Asci are and bear four muriform ascospores—spores divided by multiple cross walls into a brick-like pattern—each ellipsoid and typically 30–35 × 12–14 μm. Asexual structures include numerous superficial pycnidia (tiny pale-brown dots), although conidia were not observed. In standard spot tests, the thallus is K−, C− and UV−. The hymenium reacts I+ red-brown (dextrinoid) with iodine, a chemical test used by lichenologists to characterise tissues.

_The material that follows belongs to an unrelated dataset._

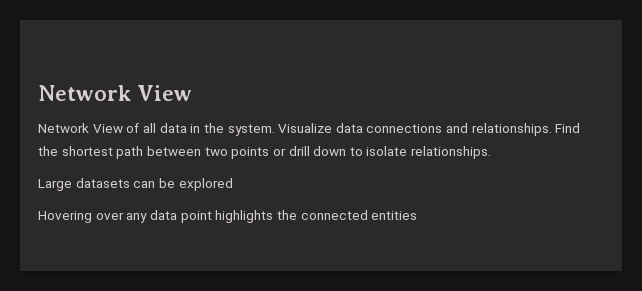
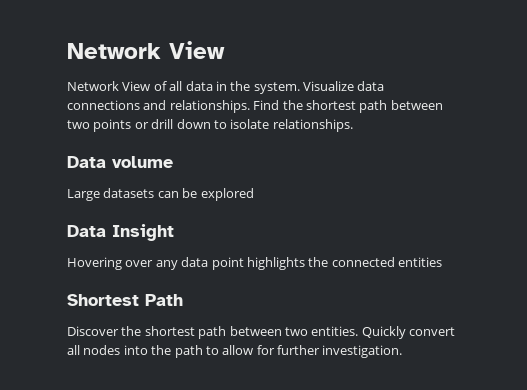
(492, 152) none -> [67,156,173,168] // Data volume
(233, 184) none -> [67,224,174,241] // Data Insight
(418, 215) none -> [67,294,183,306] [67,326,455,339] [67,345,403,358] // Shortest Path // Discover the shortest path between two entities. Quickly convert all nodes into the path to allow for further investigation.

==Habitat and distribution==

The species was found growing on naturally shaped limestone boulders in a botanical garden, where the stones had been placed in their original orientation. The surrounding lichen community on the exposed, dry limestone was sparse, dominated by widely distributed calcicolous crusts. W. tetraspora itself formed patches up to several centimetres across on the surface (on top of the rock).

Although recorded in Europe, the species is very likely an introduction with the imported stone; its natural range is presumed to be in China and has yet to be documented in the wild. On the same boulders, Aptroot reported species such as Verrucaria nigrescens, Bagliettoa calciseda, Catillaria lenticularis, Flavoplaca dichroa, Protoblastenia rupestris, Variospora flavescens and Verrucaria foveolata; some of these may also have arrived with the rock, as suggested by the presence of large, older thalli. No other European occurrence of Willeya was known at the time of description.